I saw Bowie’s ‘Reality’ tour three times, and this was the oddest. In my previous job, I did a fair bit of travelling – short stints in North America, Australia, Europe and Singapore. As the only time off was in the evenings, I would check out what was on in the area. Normally, there was nothing (oh look, Metallica are playing a small gig here, NEXT week) , but on this occasion I struck gold.
I’d forgotten to look at the options before the trips so it was only during a break in the first day at the client that I thought to do a search. There was the Bowie gig! I figured it would be sold out – after all, Bowie always sold out, everywhere. But, apparently not in Singapore. My ticket was not brilliant. Being a stadium, the arena is rectangular, with seating to match, and I was right up in the corner. Still, it was a night out and made a change from ambling the shops.
On the evening I rocked up and noticed a couple of things. Firstly, the seating sloped all the way to the stage, with no barriers. Secondly, there was next to no security in the hall; this is Singapore: people are polite and obey the rules. Thirdly, there were lots of empty seats below me… So, I gently sauntered down the steps and grabbed a better seat. Not so close that the security folk who were present would have to deal with me, but close enough that I was no longer looking down on Bowie’s head. And everybody was really polite, and didn’t talk, or rush the stage or misbehave in any way (I vaguely recall there was no alcohol available).
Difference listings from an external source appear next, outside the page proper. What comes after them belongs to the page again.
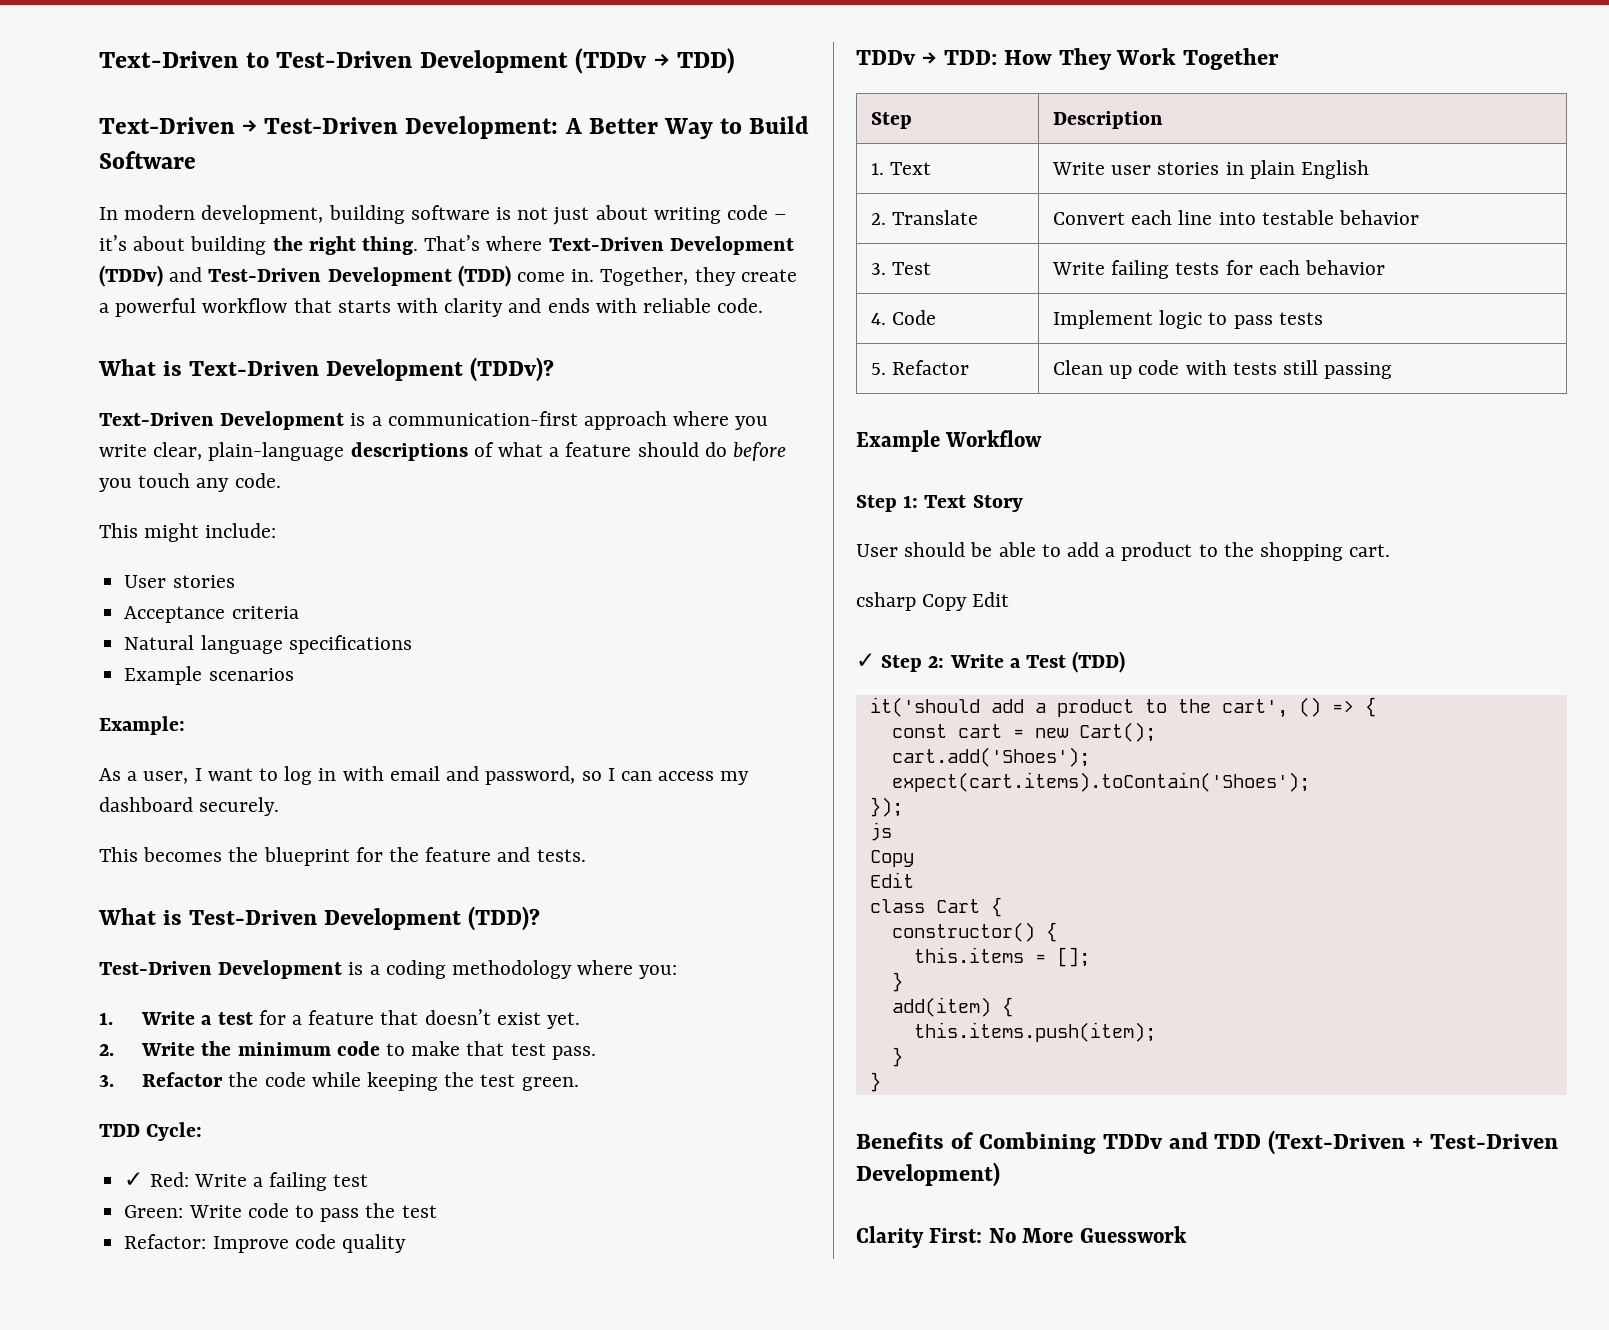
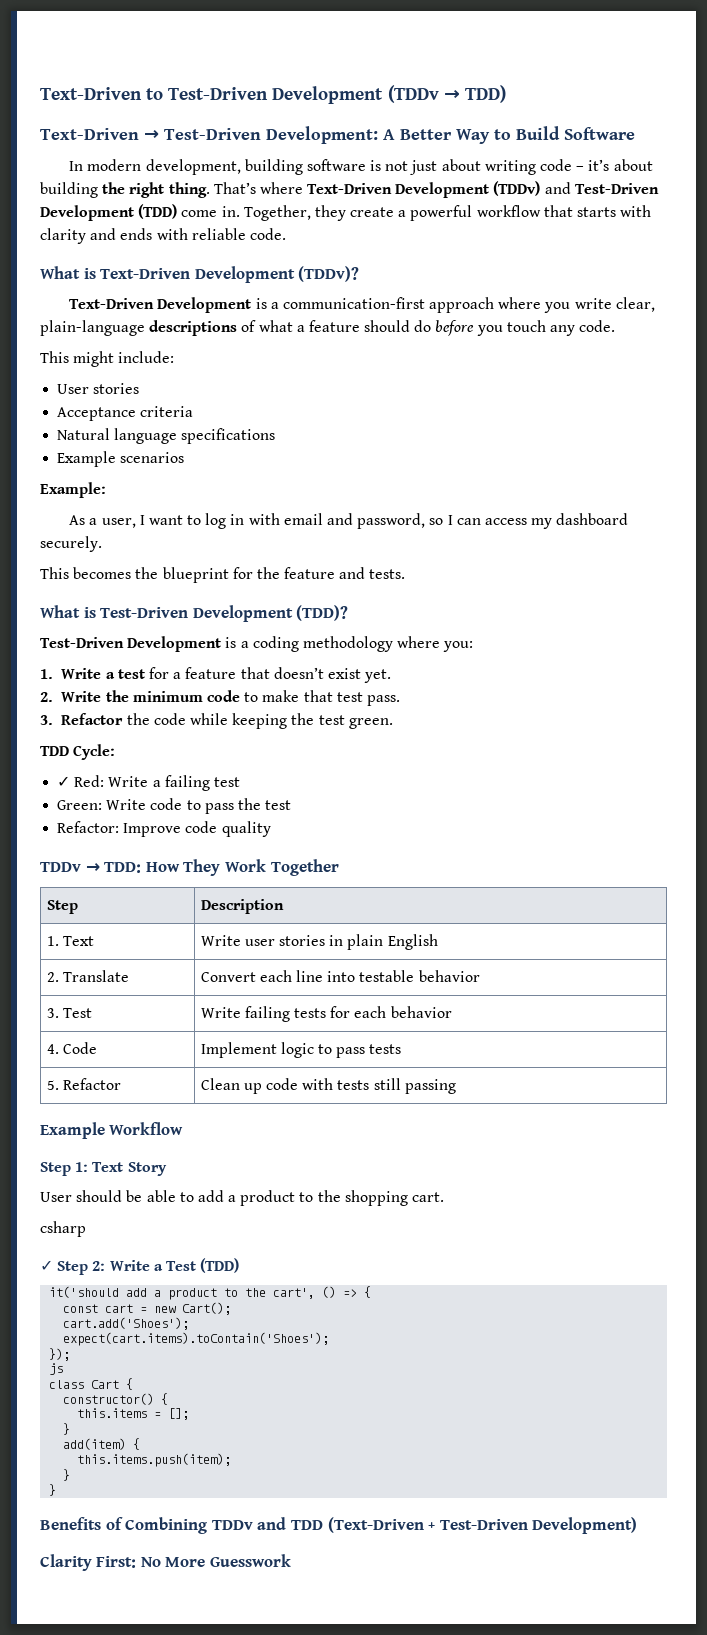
- csharp Copy Edit
+ csharp
  js
- Copy
- Edit

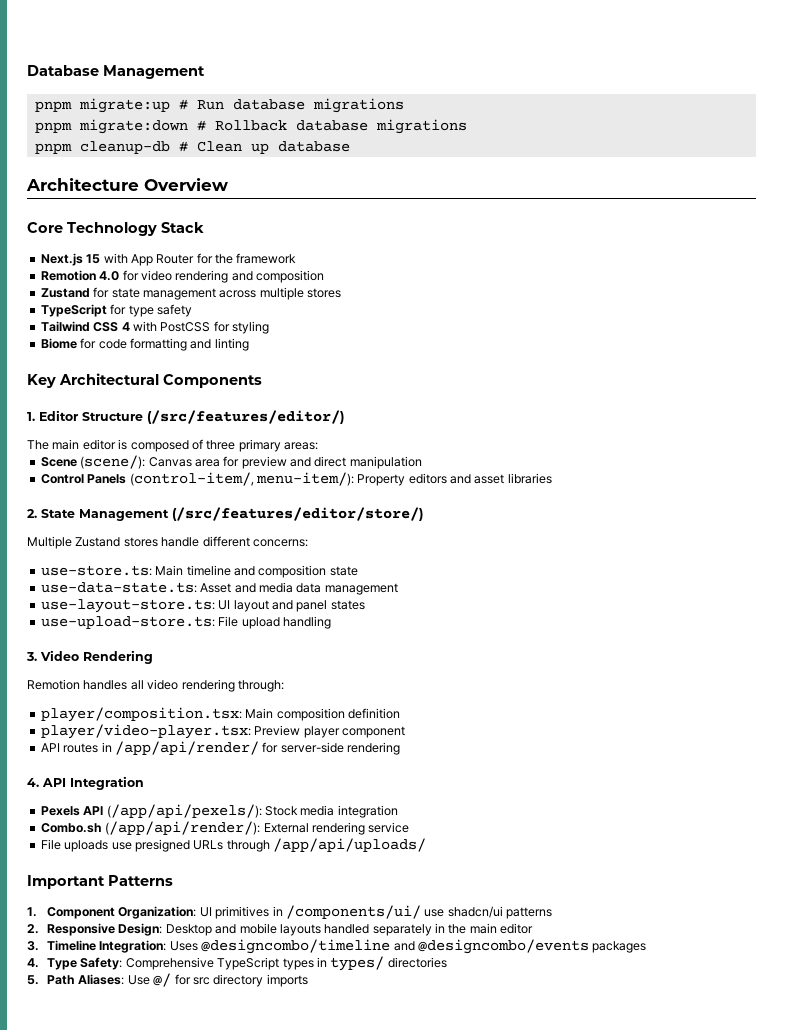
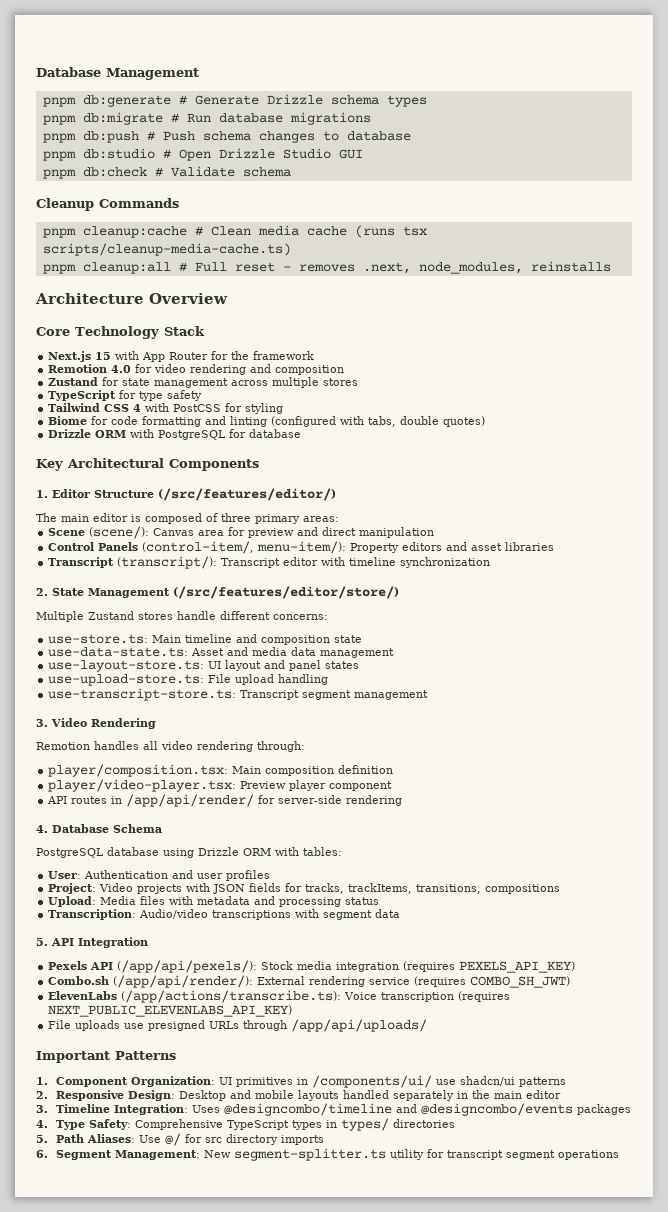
- pnpm migrate:up # Run database migrations
+ pnpm db:generate # Generate Drizzle schema types
+ pnpm db:migrate # Run database migrations
- pnpm migrate:down # Rollback database migrations
- pnpm cleanup-db # Clean up database
+ pnpm db:push # Push schema changes to database
+ pnpm db:studio # Open Drizzle Studio GUI
+ pnpm db:check # Validate schema
+ Cleanup Commands
+ pnpm cleanup:cache # Clean media cache (runs tsx scripts/cleanup-media-cache.ts)
+ pnpm cleanup:all # Full reset - removes .next, node_modules, reinstalls
- Biome for code formatting and linting
+ Biome for code formatting and linting (configured with tabs, double quotes)
+ Drizzle ORM with PostgreSQL for database
+ Transcript (transcript/): Transcript editor with timeline synchronization
+ use-transcript-store.ts: Transcript segment management
- 4. API Integration
+ 4. Database Schema
+ PostgreSQL database using Drizzle ORM with tables:
+ User: Authentication and user profiles
+ Project: Video projects with JSON fields for tracks, trackItems, transitions, compositions
+ Upload: Media files with metadata and processing status
+ Transcription: Audio/video transcriptions with segment data
+ 5. API Integration
- Pexels API (/app/api/pexels/): Stock media integration
+ Pexels API (/app/api/pexels/): Stock media integration (requires PEXELS_API_KEY)
- Combo.sh (/app/api/render/): External rendering service
+ Combo.sh (/app/api/render/): External rendering service (requires COMBO_SH_JWT)
+ ElevenLabs (/app/actions/transcribe.ts): Voice transcription (requires NEXT_PUBLIC_ELEVENLABS_API_KEY)
+ 6. Segment Management: New segment-splitter.ts utility for transcript segment operations

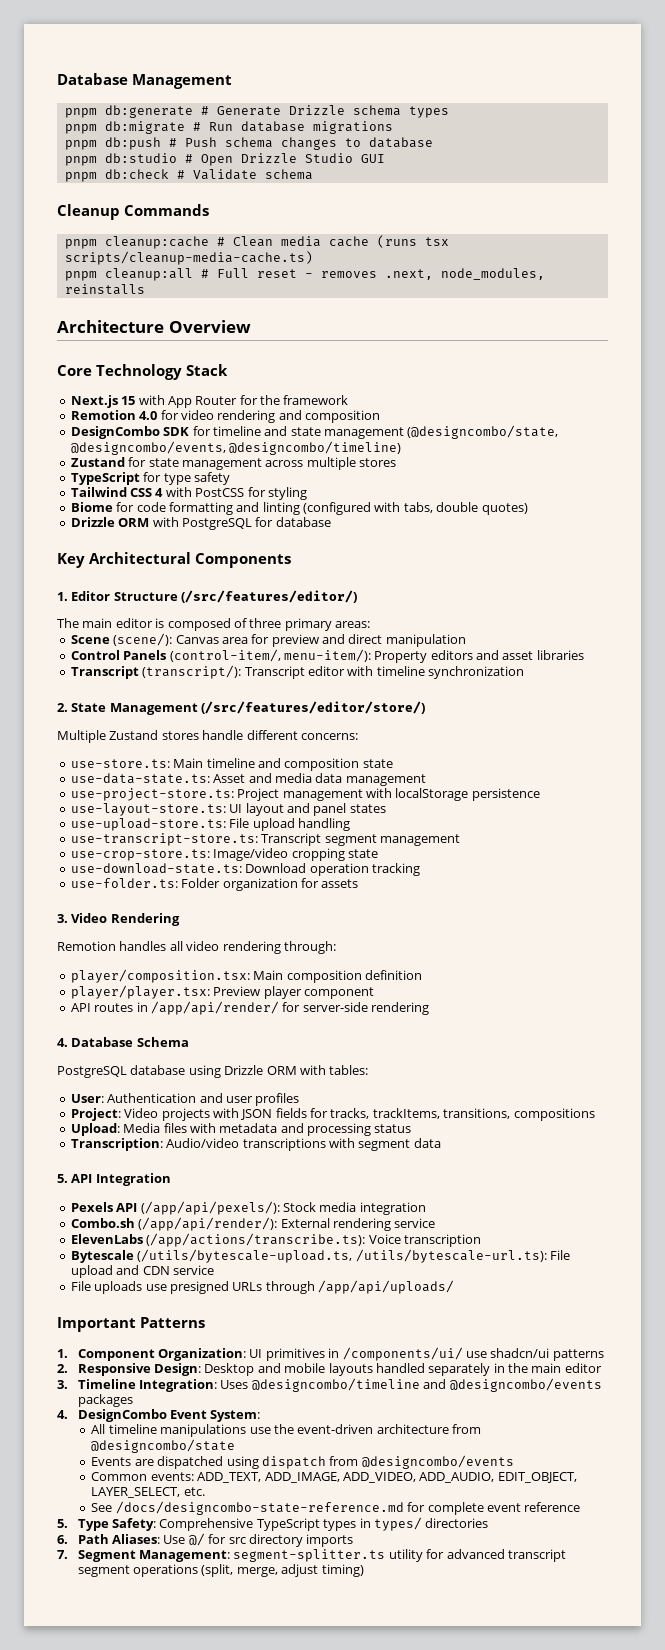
+ DesignCombo SDK for timeline and state management (@designcombo/state, @designcombo/events, @designcombo/timeline)
+ use-project-store.ts: Project management with localStorage persistence
+ use-crop-store.ts: Image/video cropping state
+ use-download-state.ts: Download operation tracking
+ use-folder.ts: Folder organization for assets
- player/video-player.tsx: Preview player component
+ player/player.tsx: Preview player component
- Pexels API (/app/api/pexels/): Stock media integration (requires PEXELS_API_KEY)
+ Pexels API (/app/api/pexels/): Stock media integration
- Combo.sh (/app/api/render/): External rendering service (requires COMBO_SH_JWT)
+ Combo.sh (/app/api/render/): External rendering service
- ElevenLabs (/app/actions/transcribe.ts): Voice transcription (requires NEXT_PUBLIC_ELEVENLABS_API_KEY)
+ ElevenLabs (/app/actions/transcribe.ts): Voice transcription
+ Bytescale (/utils/bytescale-upload.ts, /utils/bytescale-url.ts): File upload and CDN service
- 4. Type Safety: Comprehensive TypeScript types in types/ directories
+ 4. DesignCombo Event System:
+ All timeline manipulations use the event-driven architecture from @designcombo/state
+ Events are dispatched using dispatch from @designcombo/events
+ Common events: ADD_TEXT, ADD_IMAGE, ADD_VIDEO, ADD_AUDIO, EDIT_OBJECT, LAYER_SELECT, etc.
+ See /docs/designcombo-state-reference.md for complete event reference
+ 5. Type Safety: Comprehensive TypeScript types in types/ directories
- 5. Path Aliases: Use @/ for src directory imports
+ 6. Path Aliases: Use @/ for src directory imports
- 6. Segment Management: New segment-splitter.ts utility for transcript segment operations
+ 7. Segment Management: segment-splitter.ts utility for advanced transcript segment operations (split, merge, adjust timing)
The gig itself was great, of course – a slightly different set to the one we saw at Wembley the year before, including ‘Changes’ and ‘Suffragette City’ in the encore – you can’t ask much more than that!
The politeness stopped when the gig ended (at a civilised time of 10pm – we all had work tomorrow), and a few thousand people charged out for the taxi scrum. I’d pre-booked and I still had to throw a couple out of my taxi who had jumped in it as soon as the vehicle stopped. All’s fair in love and transport.
And, yes, Bowie did play ‘China Girl’.